What you should do: Starting at the line that contains "shipping: 0.00 -> 19.90", restate every line word for word through the end of the entries.
════
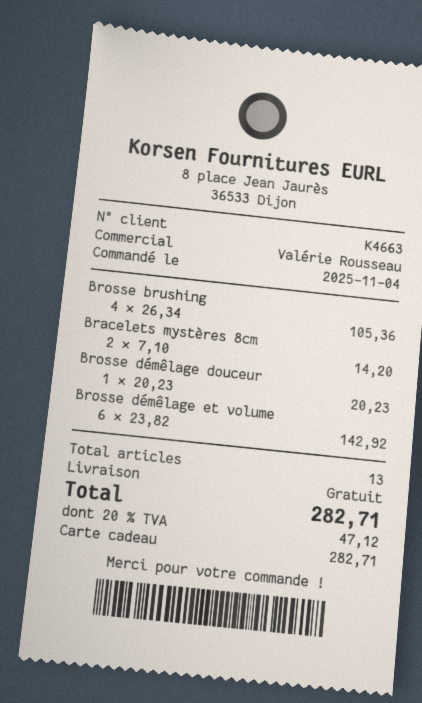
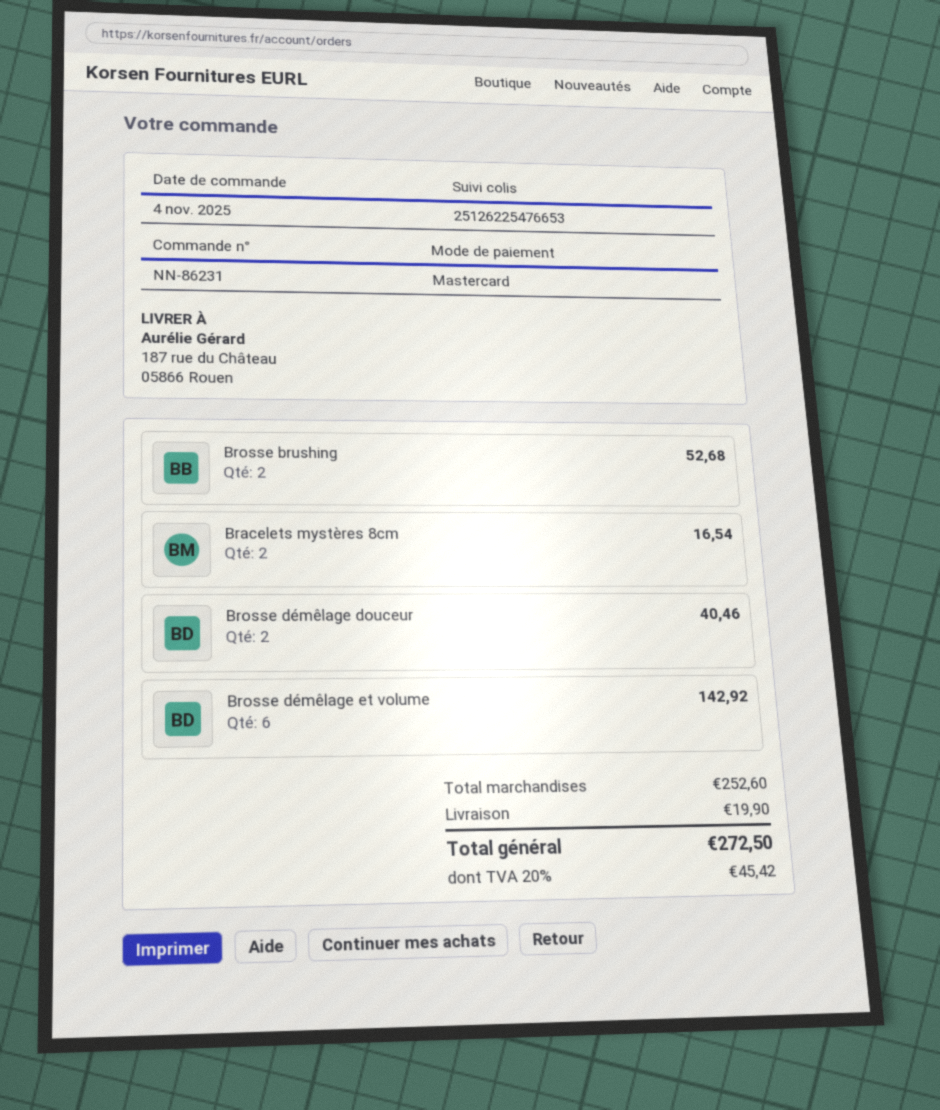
payment method: gift card -> Mastercard
Brosse brushing: 4 for 105.36 -> 2 for 52.68
Bracelets mystères 8cm: 2 for 14.20 -> 2 for 16.54
Brosse démêlage douceur: 1 for 20.23 -> 2 for 40.46
shipping: 0.00 -> 19.90
tax: 20% = 47.12 -> 20% = 45.42
total: 282.71 -> 272.50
════
Task answer:
shipping: 0.00 -> 19.90
tax: 20% = 47.12 -> 20% = 45.42
total: 282.71 -> 272.50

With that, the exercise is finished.